Pipocavam em São Paulo shows de música em que na primeira parte se apresentavam os novatos e na segunda apareciam nomes já consagrados. O Carioca do sambafo participou de vários deles, mostrando suas composições. Além de “Canção dos olhos”, apresentava “Marcha para um dia de sol” (provavelmente de 1960-61, já que nem Chico se lembra mais).

Eu quero ver um dia
numa só canção
o pobre e o rico
andando mão em mão
que nada falte
que nada sobre
o pão do rico
o pão do pobre...


Pela abordagem ingênua da questão social, a canção logo foi apelidada, para desgosto do autor, de “João XXIII”, numa referência ao papa que publicara as encíclicas Mater et magistra (1961) e Pacem in terris (1963). 

É possível, porém, que o tom conciliatório da letra derive de uma experiência vivida por Chico quando ainda estudava no Santa Cruz. Como membro da OAF (Organização de Auxílio Fraterno), ele ia com regularidade até a região da Estação da Luz entregar cobertores e outras doações aos moradores de rua.

Em entrevista para Tarso de Castro, na Folha de S.Paulo de 11-9-1977, mesmo considerando o caráter assistencialista da ação, ele admite a importância que isso teve na sua formação: “... pra um cara como eu, que morava ali no que seria a Zona Sul de São Paulo [...] e que estudou em colégio de menino rico, de repente ter essa missão, duas vezes por semana, era muito importante”.

Levado pela irmã mais velha, Miúcha, Chico cantou a marcha num dos redutos da boa música da época, o João Sebastião Bar, onde ouviu a promessa da grande estrela do local, Claudette Soares, de que iria gravá-la. Ficou só na promessa. A cada novo disco da cantora ele corria pra ver se sua música estava lá – e nada.


Na última hora, saía o disco, eu procurava e não tinha a música, e eu morria de triste [...] Ela foi gravada quando eu já não acreditava nela. Quando eu acreditava nela, ninguém acreditava em mim, porque eu era muito moleque. Quando parei de acreditar nela, eu já estava mais crescido, então resolveram gravar – mas aí a música já não tinha mais sentido nenhum...admitiria no depoimento ao MIS.

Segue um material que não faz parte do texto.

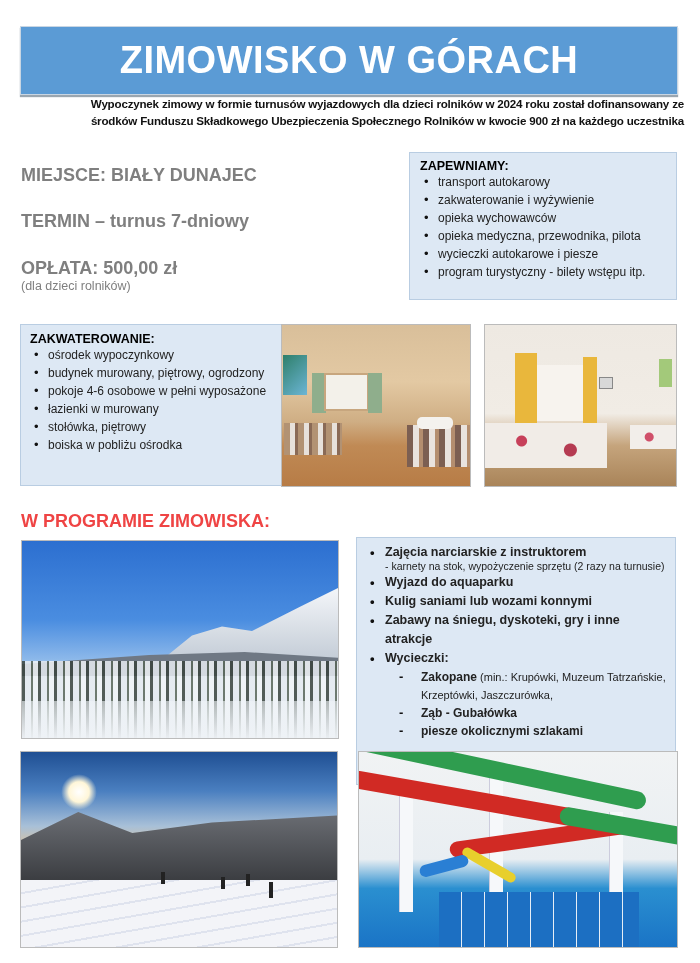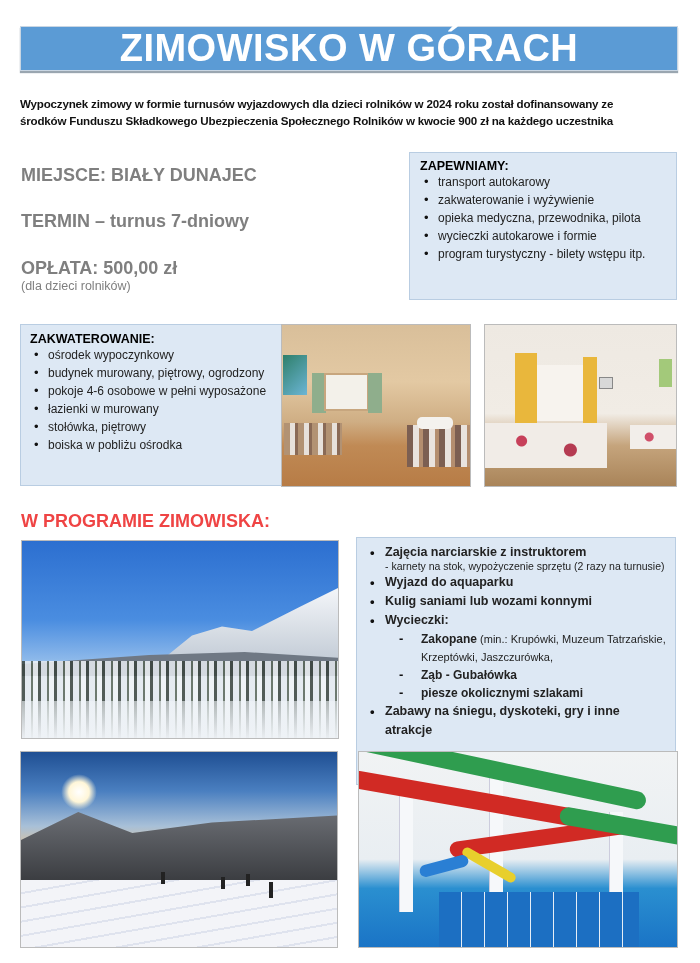--- a/index.html
+++ b/index.html
@@ -1,31 +1,31 @@
 <!DOCTYPE html>
 <html><head>
 <meta charset="utf-8">
 <style>
   * { box-sizing: border-box; margin: 0; padding: 0; }
   html, body { width: 700px; height: 963px; background: #ffffff; overflow: hidden; }
   body { position: relative; font-family: "Liberation Sans", sans-serif; color: #222; }
 
   .title-banner {
-    position: absolute; left: 20px; top: 26px; width: 658px; height: 45px;
+    position: absolute; left: 20px; top: 26px; width: 658px; height: 69px;
     background: #5b9bd5; border: 1px solid #c9d6e3;
     box-shadow: 0 2px 1px #9aa6b0;
     display: flex; align-items: center; justify-content: center;
   }
   .title-banner h1 {
     font-family: "Liberation Sans", sans-serif; font-weight: bold;
     font-size: 38px; color: #ffffff; letter-spacing: 0.5px;
   }
   .subtitle {
-    position: absolute; left: 20px; top: 95px; width: 672px;
-    text-align: left; font-size: 11.6px; font-weight: bold; line-height: 17px;
+    position: absolute; left: 12px; top: 95px; width: 672px;
+    text-align: right; font-size: 11.6px; font-weight: bold; line-height: 17px;
     color: #111; letter-spacing: -0.2px;
   }
 
   .info-line { position: absolute; left: 21px; font-weight: bold; color: #7f7f7f; font-size: 18px; }
   .info-note { position: absolute; left: 21px; top: 279px; font-size: 12.5px; color: #7f7f7f; }
 
   .box {
     position: absolute; background: #dde8f4; border: 1px solid #b9cde2;
   }
   .box h3 { font-size: 12.5px; font-weight: bold; color: #000000; }
@@ -125,22 +125,23 @@
 <div class="info-line" style="top:165px;">MIEJSCE: BIAŁY DUNAJEC</div>
 <div class="info-line" style="top:211px;">TERMIN – turnus 7-dniowy</div>
 <div class="info-line" style="top:258px;">OPŁATA:  500,00 zł</div>
 <div class="info-note">(dla dzieci rolników)</div>
 
 <div class="box box-zapewniamy">
   <h3>ZAPEWNIAMY:</h3>
   <ul>
     <li>transport autokarowy</li>
     <li>zakwaterowanie i wyżywienie</li>
+    <li>opieka wychowawców</li>
     <li>opieka medyczna, przewodnika, pilota</li>
-    <li>wycieczki autokarowe i formie</li>
+    <li>wycieczki autokarowe i piesze</li>
     <li>program turystyczny - bilety wstępu itp.</li>
   </ul>
 </div>
 
 <div class="box box-zakwaterowanie">
   <h3>ZAKWATEROWANIE:</h3>
   <ul>
     <li>ośrodek wypoczynkowy</li>
     <li>budynek murowany, piętrowy, ogrodzony</li>
     <li>pokoje 4-6 osobowe w pełni wyposażone</li>
@@ -180,31 +181,31 @@
 </div>
 
 <div class="box box-program">
   <ul class="main">
     <li>
       <span>Zajęcia narciarskie z instruktorem</span>
       <span class="note">- karnety na stok, wypożyczenie sprzętu (2 razy na turnusie)</span>
     </li>
     <li><span>Wyjazd do aquaparku</span></li>
     <li><span>Kulig saniami lub wozami konnymi</span></li>
+    <li><span>Zabawy na śniegu, dyskoteki, gry i inne atrakcje</span></li>
     <li>
       <span>Wycieczki:</span>
       <ul class="sub">
         <li>
           <span>Zakopane</span><span class="light"> (min.: Krupówki, Muzeum Tatrzańskie, Krzeptówki, Jaszczurówka,</span>
         </li>
         <li><span>Ząb - Gubałówka</span></li>
         <li><span>piesze okolicznymi szlakami</span></li>
       </ul>
     </li>
-    <li><span>Zabawy na śniegu, dyskoteki, gry i inne atrakcje</span></li>
   </ul>
 </div>
 
 <div class="photo photo-slope">
   <div class="sun"></div>
   <div class="hill"></div>
   <div class="snowfield"></div>
   <div class="skier" style="left:140px; top:120px;"></div>
   <div class="skier" style="left:200px; top:125px;"></div>
   <div class="skier" style="left:225px; top:122px;"></div>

Ele se referia ao fato de a cantora Maricene Costa ter gravado a música em 1964, quando ele já havia perdido o interesse por ela: “Nem João XXIII concorda com aquele tipo de ecumenismo social. Não adianta conciliar rico e pobre, o negócio é não haver distinção”, diria ele em entrevista para a revista Realidade em 1967.

Gostando ou não, foi a primeira vez que suas composições puderam ser ouvidas em disco, embora na voz de outrem. Era só treino. O jogo ainda estava por começar.